─── Provided entries

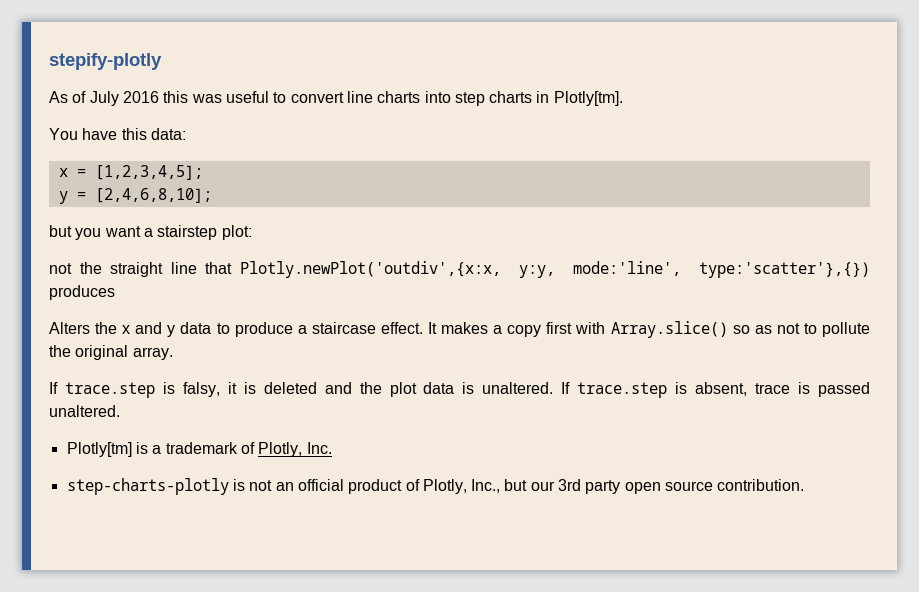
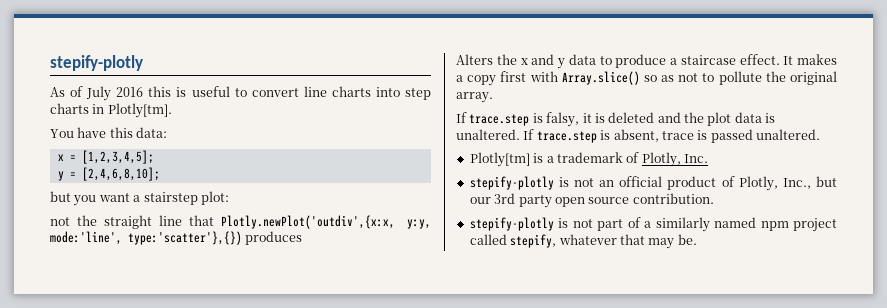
[191,94,222,103] was -> [176,87,187,97] is
[66,478,229,495] step-charts-plotly -> [469,176,554,190] stepify-plotly
(805, 485) none -> [469,217,837,232] [469,234,697,249] // stepify-plotly is not part of a similarly named npm project called stepify, whatever that may be.

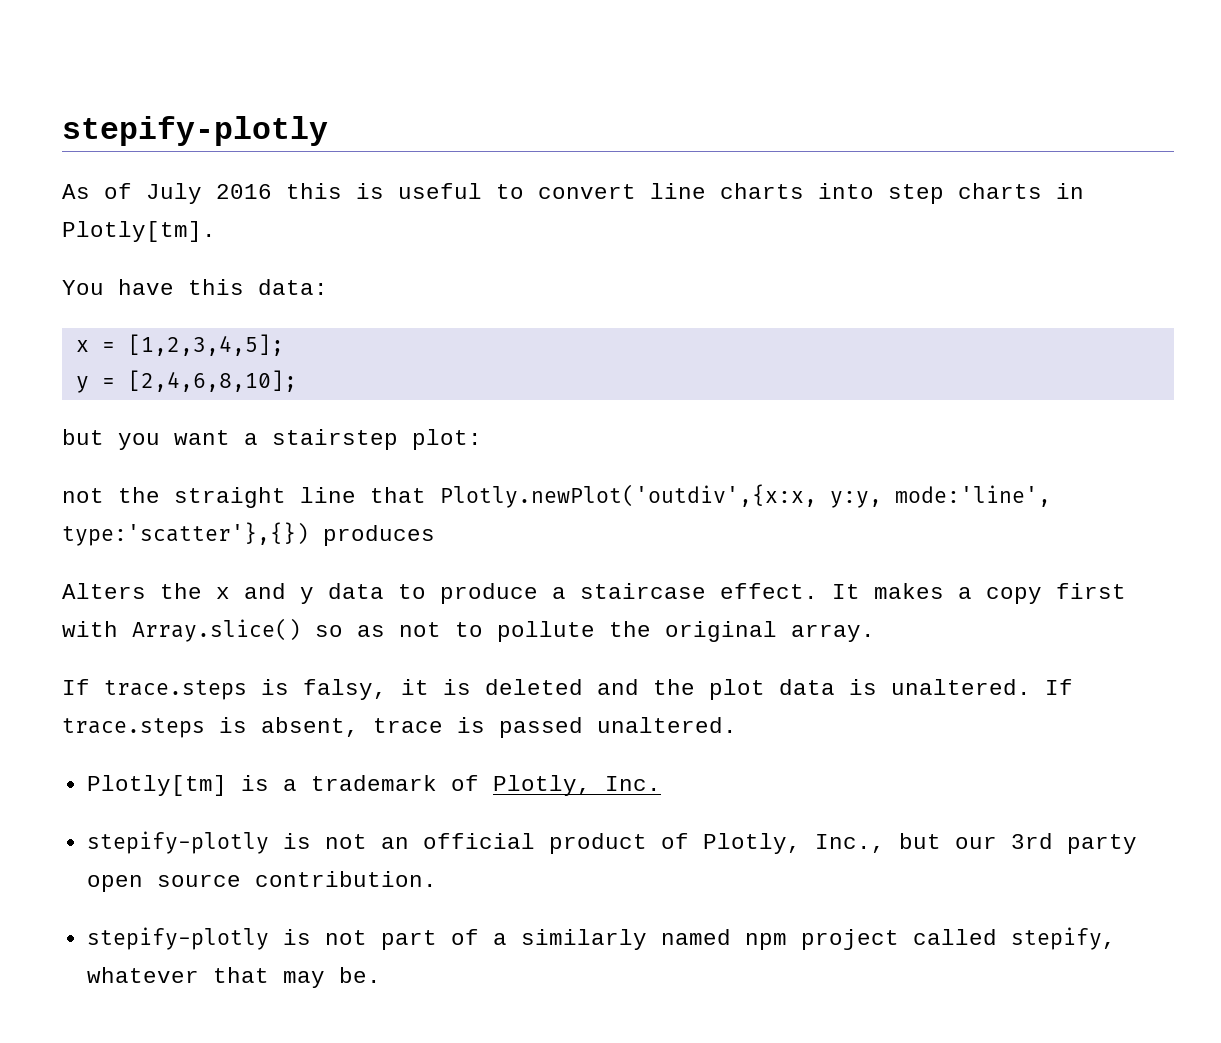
[469,114,530,126] trace.step -> [104,680,247,700] trace.steps
[536,131,597,143] trace.step -> [62,718,205,738] trace.steps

──────

§ Exercise goal
Without the pictures, return all the records precisely as they stand.

§ Task response
[191,94,222,103] was -> [176,87,187,97] is
[66,478,229,495] step-charts-plotly -> [469,176,554,190] stepify-plotly
(805, 485) none -> [469,217,837,232] [469,234,697,249] // stepify-plotly is not part of a similarly named npm project called stepify, whatever that may be.

[469,114,530,126] trace.step -> [104,680,247,700] trace.steps
[536,131,597,143] trace.step -> [62,718,205,738] trace.steps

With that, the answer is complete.